> **REQUIRED WORK**: A complete answer includes every line below with the word "took".
-------- RAW DATA
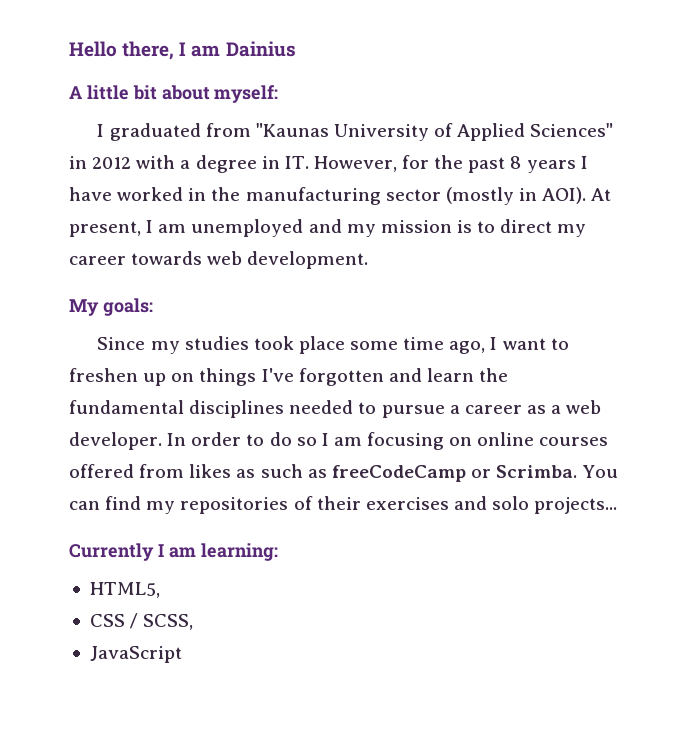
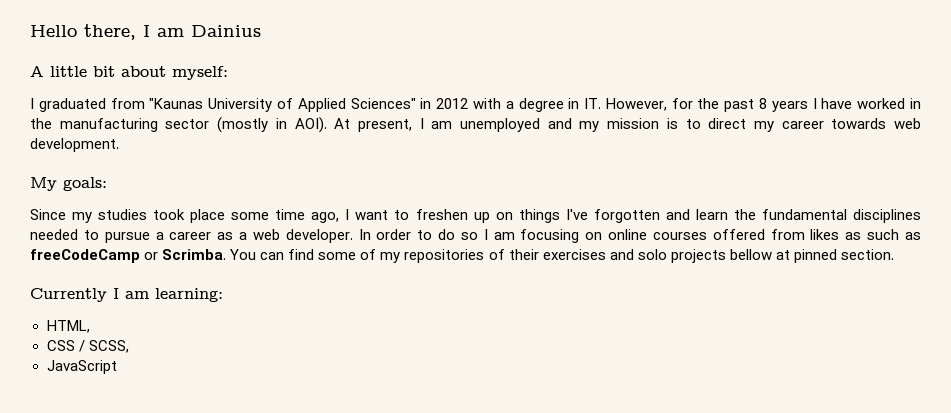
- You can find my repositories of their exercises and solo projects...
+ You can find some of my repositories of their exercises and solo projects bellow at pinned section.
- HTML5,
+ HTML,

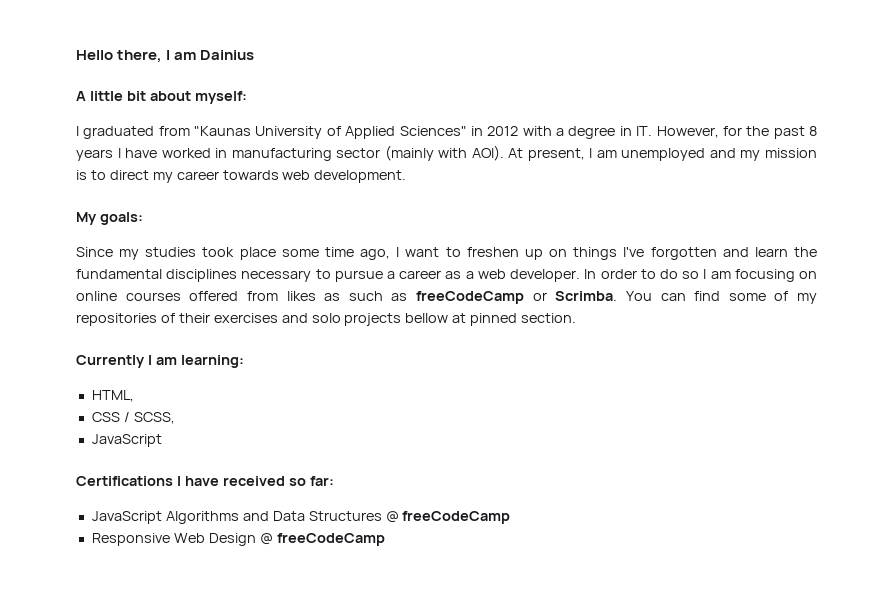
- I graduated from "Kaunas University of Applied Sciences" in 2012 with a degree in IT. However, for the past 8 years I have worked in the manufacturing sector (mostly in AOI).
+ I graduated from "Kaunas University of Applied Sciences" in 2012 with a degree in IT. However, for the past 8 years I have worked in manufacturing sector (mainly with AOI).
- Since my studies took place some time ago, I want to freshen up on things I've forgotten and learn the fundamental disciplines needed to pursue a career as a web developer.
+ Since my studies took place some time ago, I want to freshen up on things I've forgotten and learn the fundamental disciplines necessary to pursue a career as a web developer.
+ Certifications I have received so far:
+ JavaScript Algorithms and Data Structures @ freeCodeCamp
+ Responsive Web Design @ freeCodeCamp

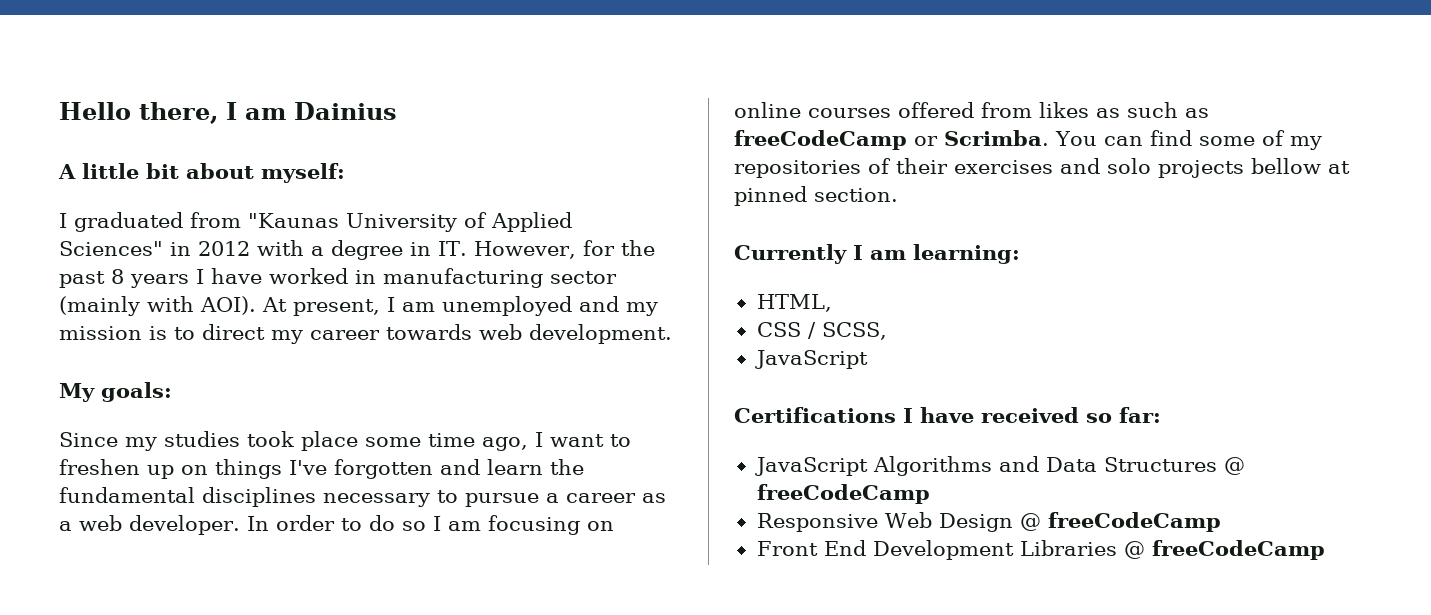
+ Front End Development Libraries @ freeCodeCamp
----------------
> **WRITTEN ANSWER**:
- Since my studies took place some time ago, I want to freshen up on things I've forgotten and learn the fundamental disciplines needed to pursue a career as a web developer.
+ Since my studies took place some time ago, I want to freshen up on things I've forgotten and learn the fundamental disciplines necessary to pursue a career as a web developer.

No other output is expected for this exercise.